Julien’s Extreme-Altitude Argentine Collection tasting video is live. Check it out here...
Word from Diego is that shipments of our new Extreme-Altitude Argentine Collection began earlier this week. [If you’re not on the list to receive this shipment, or you don’t know whether you are, contact us simply by replying to this email, or by calling us at 1-844-733-5249.]
Since launching our Partnership back in 2019, this is only our second ever brand-new Argentine collection.
This week, we’ll dive into some of the more surprising aspects of the collection.
Cabernet Sauvignon in the Andes
Cabernet sauvignon plays a bigger role in this collection. Argentine winemakers downplay cab sauv for fear of being labeled Bordeaux pretenders. Yet, it makes perfect sense in Argentina. Malbec was, after all, a Bordeaux grape at one point. You’ll find that when mixed with malbec, cab sauv lends a delicious spice and smoothness.
Criolla from 100-Year-Old Vines
“It’s extremely rare to taste wine from a century-old vine,” said Julien when he tasted our new Sunal Ilógico Criolla.
You’ve likely had Sunal Ilógico before. The grapes in Sunal Ilógico Criolla also come from the Luracatao vineyard in northwestern Argentina. However, they are not malbec, but a varietal known as criolla, from 100-year-old vines.
Technically, “criolla” is a blanket term for various hybrids that evolved from Spanish grapes brought to the new world in the 1500s. The most famous criolla is the white wine grape torrontés. But the criolla from Luracatao is a red grape – nothing to do with torrontés at all. Its precise genetic makeup remains a mystery; could it be a long-lost European varietal, like the carménère discovered in Chile?
France’s Best Barrel Maker
Our Atypico 2018 comes from the town of Tolombon, just past the southern boundary of the Calchaquí Valley, in Argentina’s Salta province. But the barrels used to age the wine (for 18 months) came from France, specifically from Vicard, of the Cognac region, the last of France’s great artisan coopers (the best in France, according to Julien). Founded in 1925 and still family run, Vicard is known for selecting its wood based on tannin level rather than by grain or plot, the methods favored by most other coopers.
The Aging Question
It is anyone’s guess what the longevity of these wines will be. Argentina has no culture of aging wines.
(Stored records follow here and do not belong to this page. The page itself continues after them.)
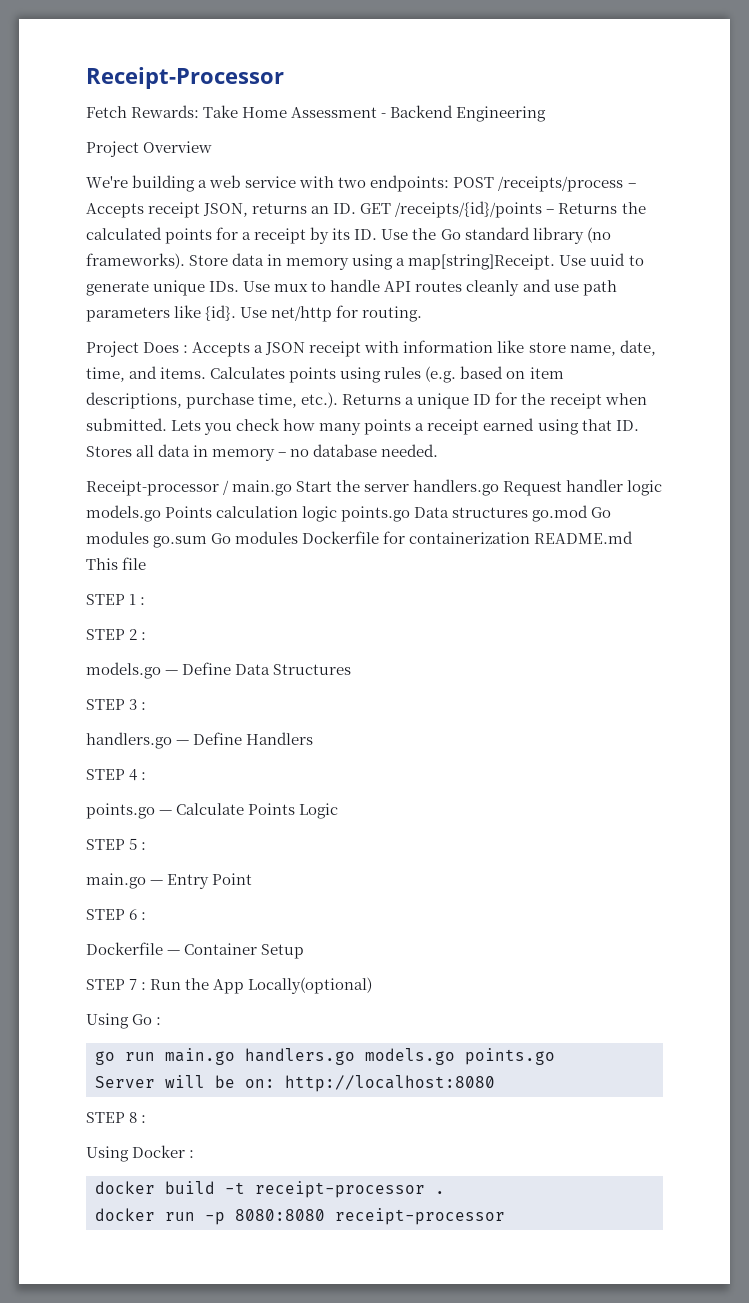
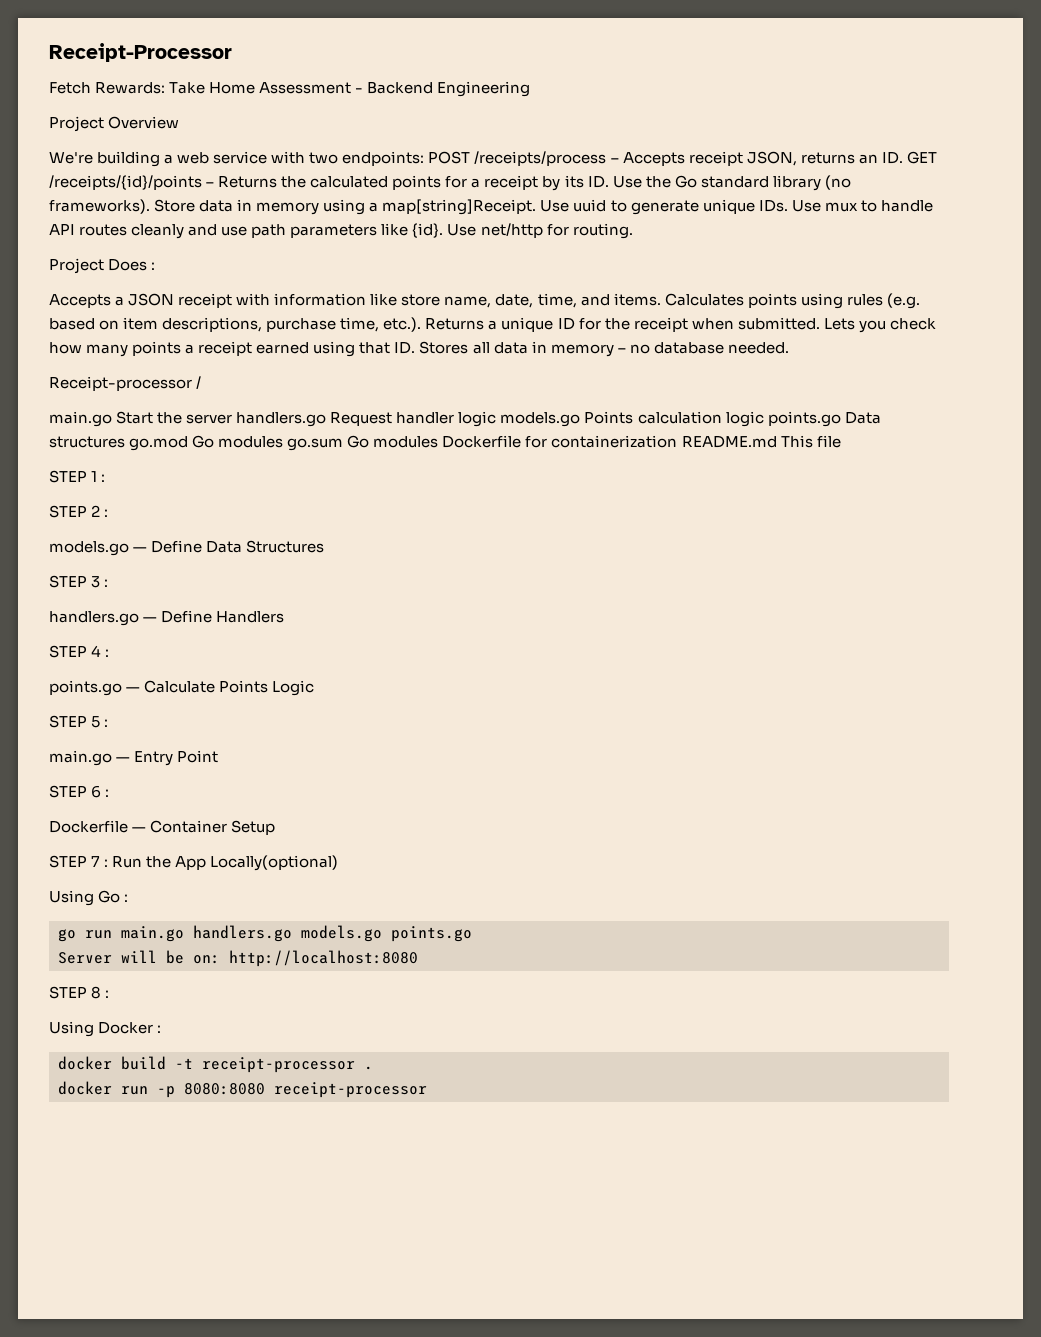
- Project Does : Accepts a JSON receipt with information like store name, date, time, and items.
+ Project Does :
+ Accepts a JSON receipt with information like store name, date, time, and items.
- Receipt-processor / main.go Start the server handlers.go Request handler logic models.go Points calculation logic points.go Data structures go.mod Go modules go.sum Go modules Dockerfile for containerization README.md This file
+ Receipt-processor /
+ main.go Start the server handlers.go Request handler logic models.go Points calculation logic points.go Data structures go.mod Go modules go.sum Go modules Dockerfile for containerization README.md This file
And because these wines are so rarely found outside the Calchaquí Valley, there is little in the way of past experience to draw from. Our guess is that they should all bloom within six years. But our resident wine expert, Julien Miquel, estimates that lifespans of 20 years are possible.
So keep a few bottles in your cellar and see what happens. With Argentina increasingly popping up among the best vintages and vineyards in the world - and 2008 vintages of high-altitude Catena going for $598 a bottle - a small cellar of these wines could be a worthwhile investment.